Cuenta la historia que había un hombre muy bueno, que se llamada Eugenio: era una buena persona, un buen esposo, un buen padre, un buen ciudadano, un buen cristiano. Cierto día entró a su casa un hombre que se parecía a él, lo secuestró y lo encerró en una habitación secreta de la casa. El impostor, como se parecía tanto a él, empezó a asumir el papel de su prisionero. Es decir que se relacionaba con la gente como si fuera Eugenio.

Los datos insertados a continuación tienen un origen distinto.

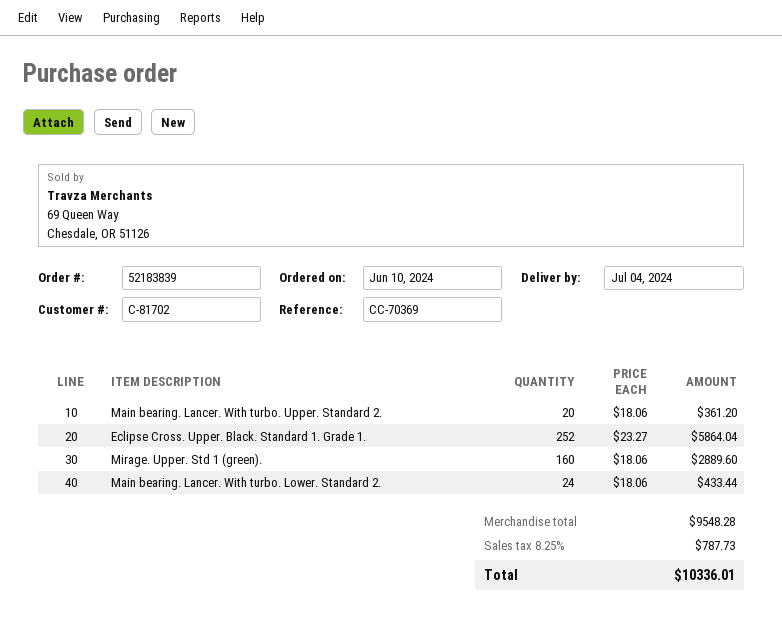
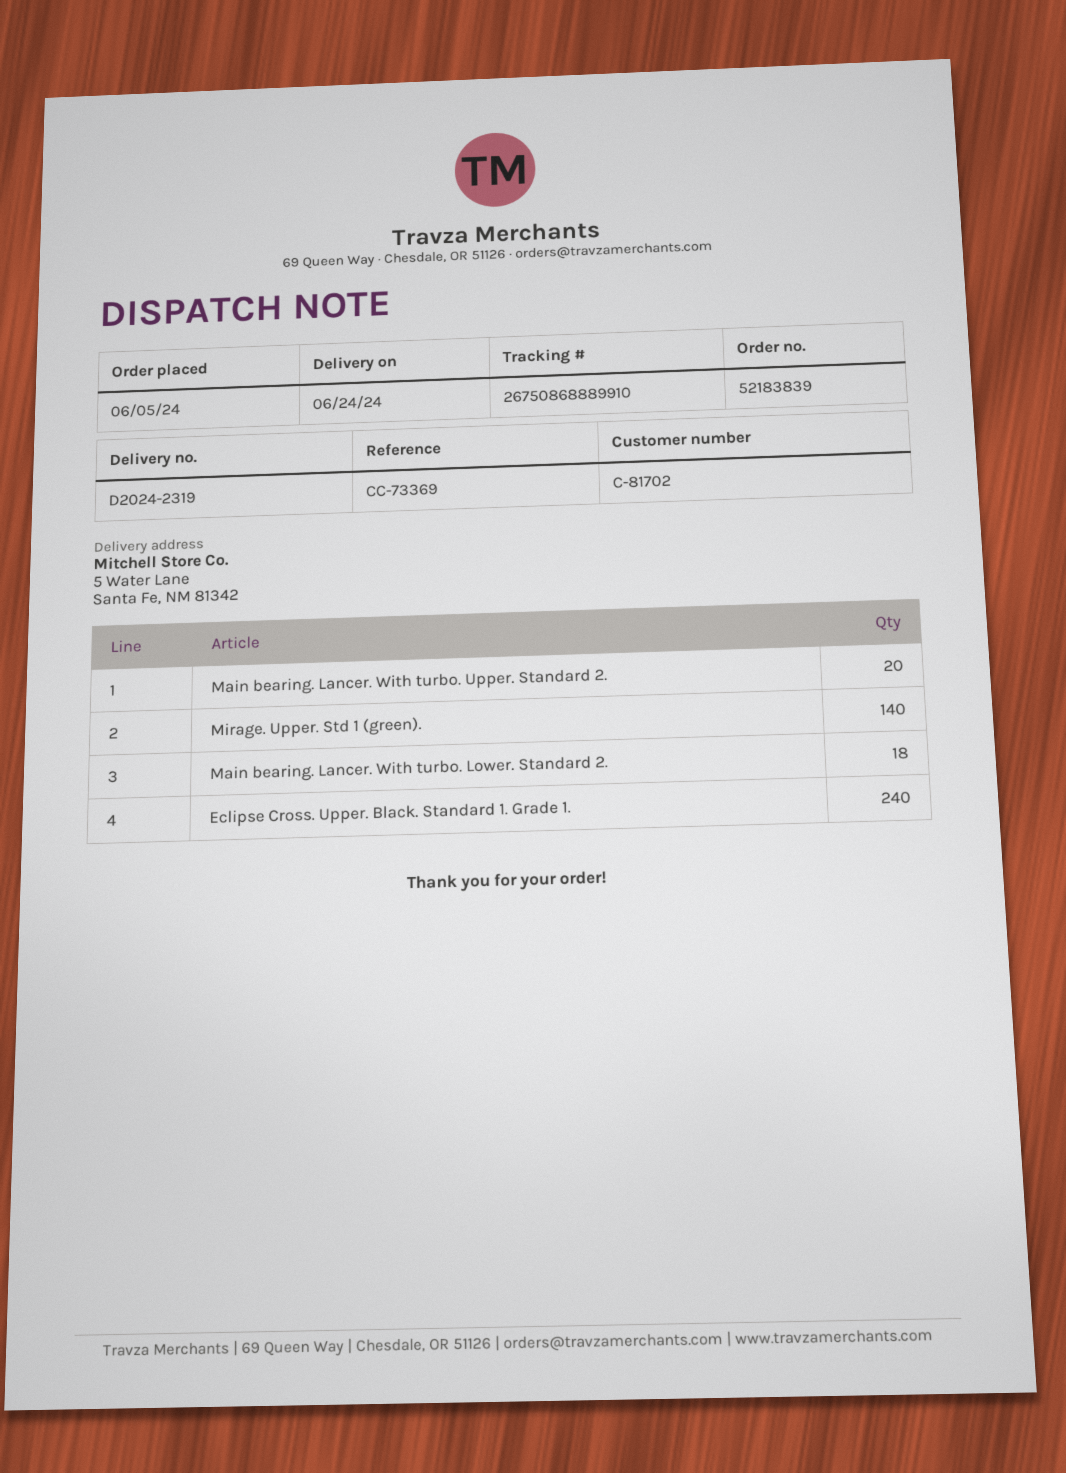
order date: 2024-06-10 -> 2024-06-05
delivery date: 2024-07-04 -> 2024-06-24
reference: CC-70369 -> CC-73369
Eclipse Cross. Upper. Black. Standard 1. Grade 1.: 252 -> 240
Mirage. Upper. Std 1 (green).: 160 -> 140
Main bearing. Lancer. With turbo. Lower. Standard 2.: 24 -> 18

Al inicio nadie notaba su falsa identidad, pues actuaba con una aparente normalidad. Pero conforme pasaba el tiempo la gente empezó a sospechar que algo pasaba. No entendían qué había pasado con Eugenio porque era propenso a la depresión, a la angustia, a la ansiedad, a la rabia, al nerviosismo, etc. Sentimientos que eran comunes en él.

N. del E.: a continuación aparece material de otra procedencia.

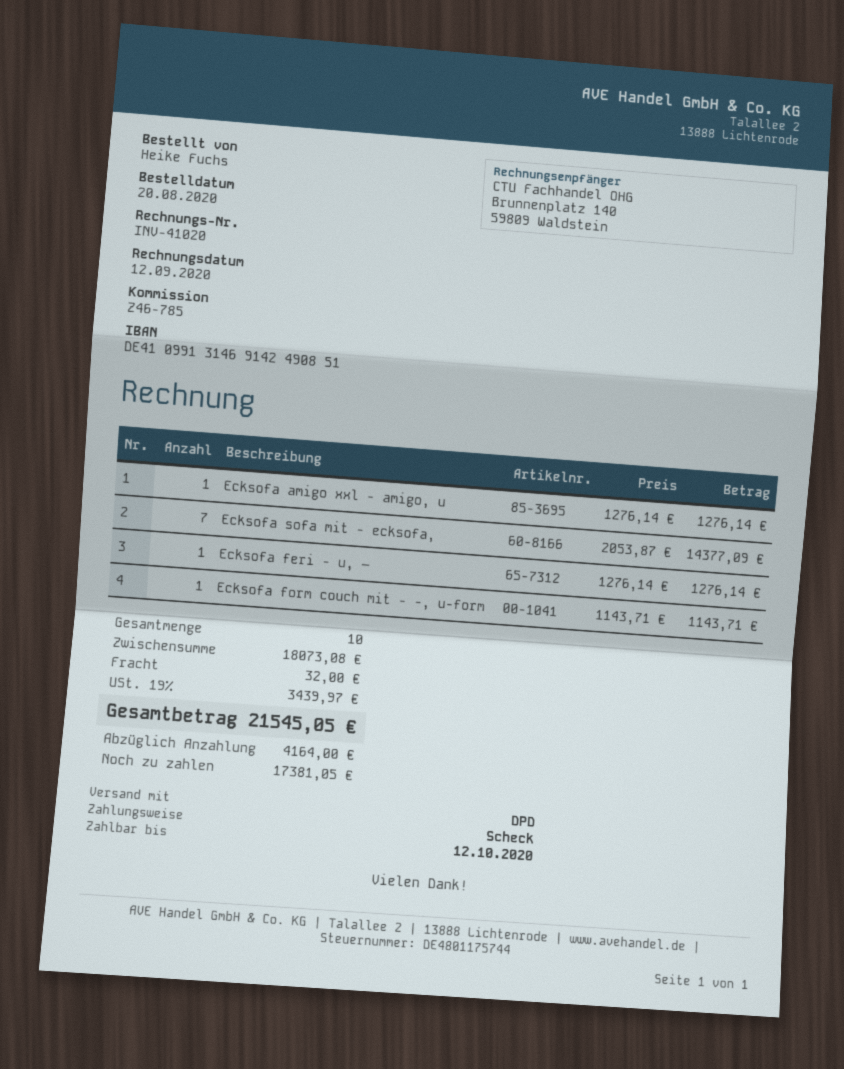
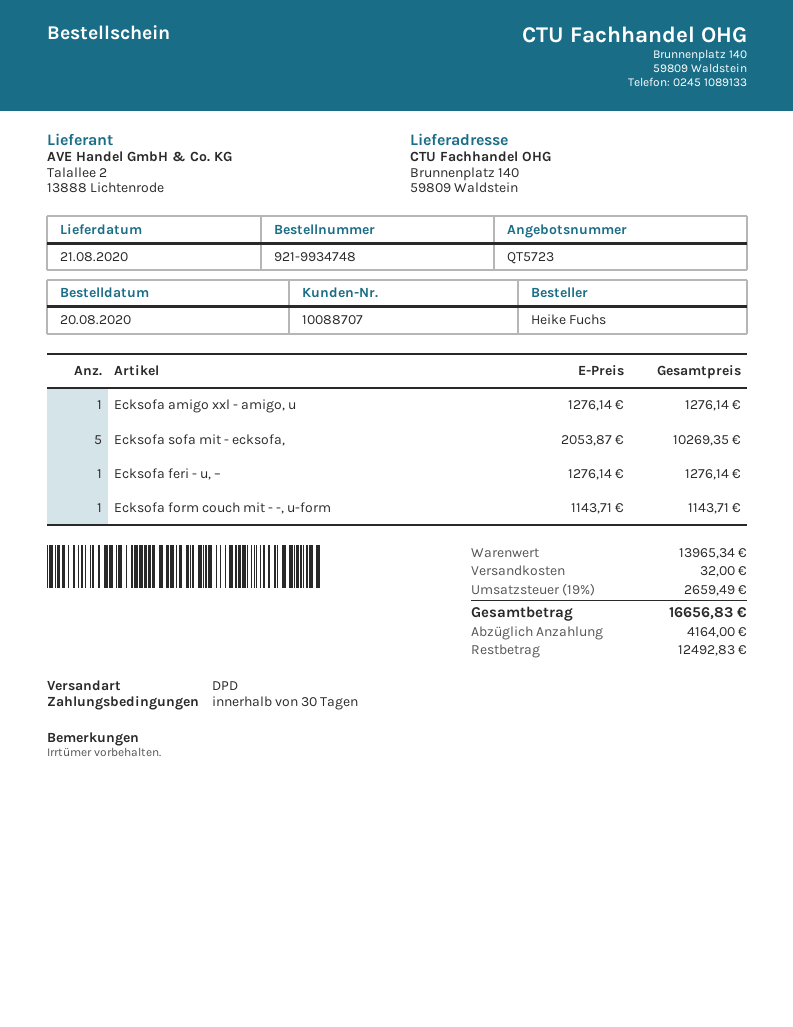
Ecksofa sofa mit - ecksofa,: 7 x 2053.87 = 14377.09 -> 5 x 2053.87 = 10269.35
subtotal: 18073.08 -> 13965.34
tax: 19% = 3439.97 -> 19% = 2659.49
total: 21545.05 -> 16656.83
balance: 17381.05 -> 12492.83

El impostor vivía lleno de miedo a que descubran su falsedad. Por eso vivía nervioso. Este miedo lo llevaba a asumir una actitud paranoica. Cuando creía que alguien sospechaba de su delito también lo secuestraba y algunos los asesinaba.

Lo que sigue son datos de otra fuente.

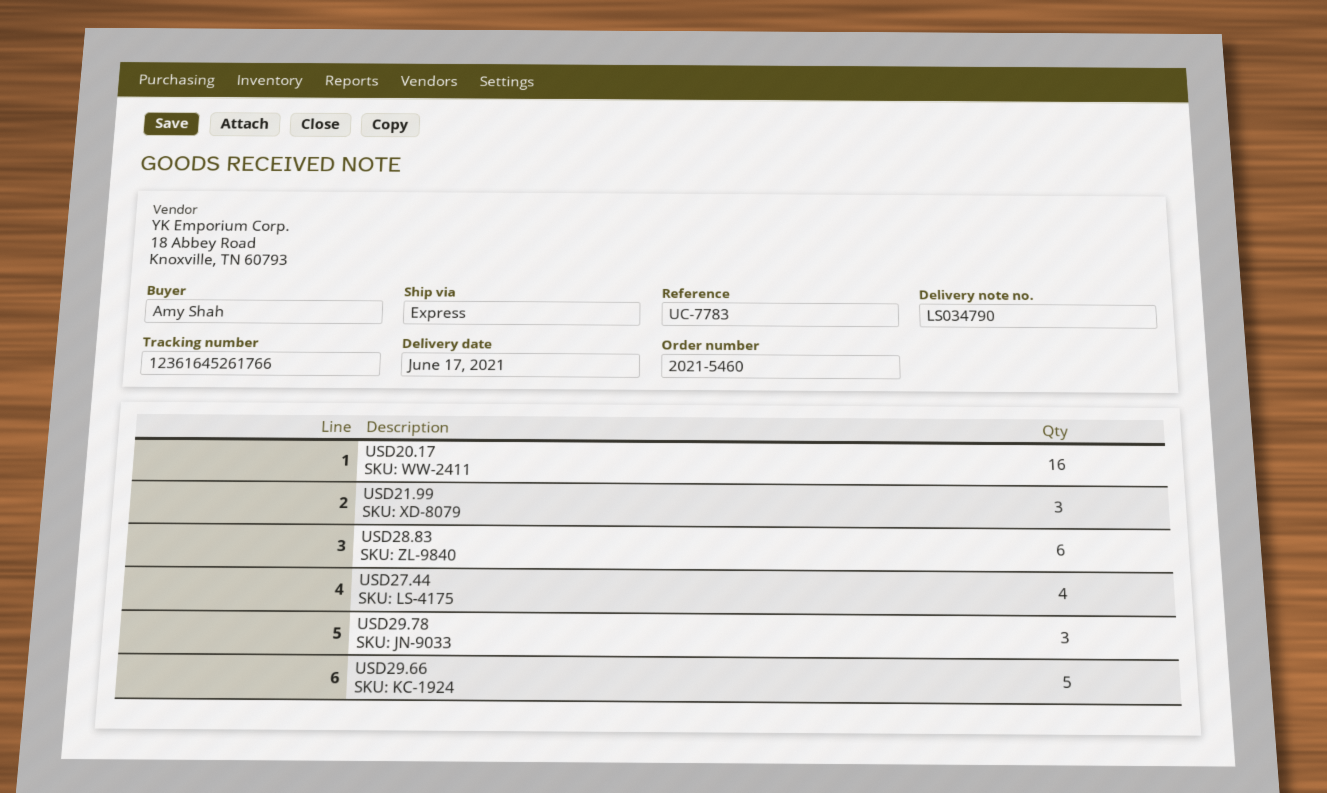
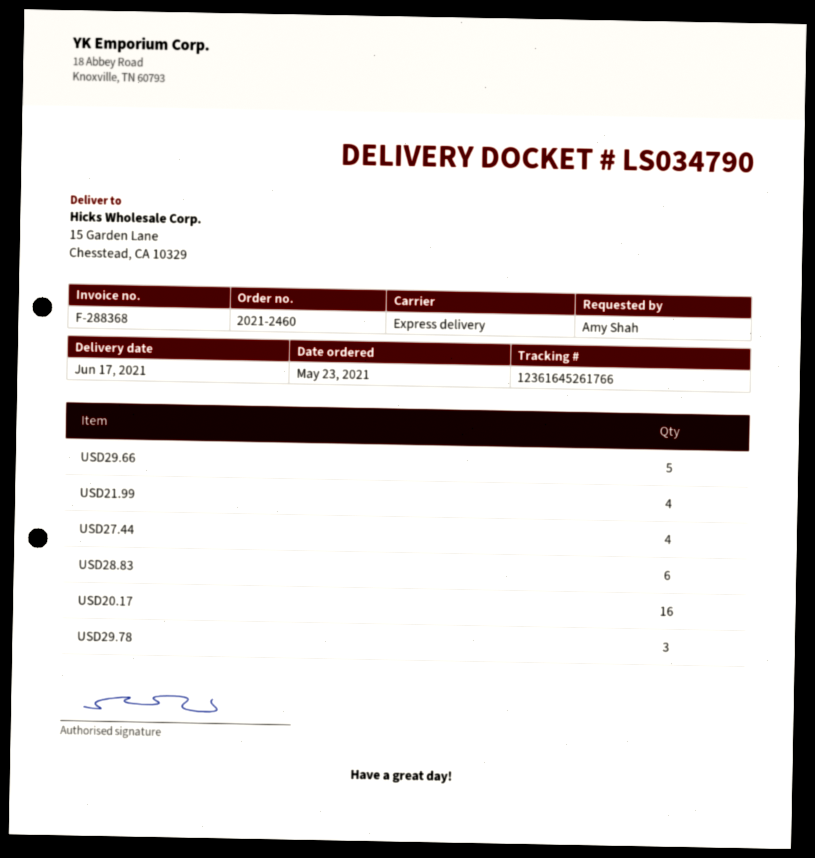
order number: 2021-5460 -> 2021-2460
USD21.99: 3 -> 4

La esposa de Eugenio, que muy pronto empezó a sospechar, con sabiduría e inteligencia, fue averiguando que pasaba; hasta que cierto día, al pasar por la habitación secreta, escuchó unos gritos y unos golpes que venía desde dentro. Sin hacer mayor escándalo fue a dar parte a la policía, quien presurosa acudió al rescate de Eugenio.
Esta historia ilustra muy bien la psicología humana. Nuestro estado natural es la bondad, la alegría, el gozo, la felicidad. Estos sentimientos brotan de la esencia de nuestro ser, es decir, de nuestro yo auténtico. Pero con el transcurrir de la vida se fue formando un falso yo, que literalmente secuestra a nuestro yo verdadero y este falso yo es el causante de nuestros problemas emocionales y del deterioro de nuestras relaciones.
La solución a nuestros problemas emocionales está en recuperar nuestro verdadero yo para actuar sanamente desde la esencia de nuestro ser. Para ello es necesario la reflexión y la oración, que son dos antorchas capaces de iluminar la oscuridad de nuestra existencia.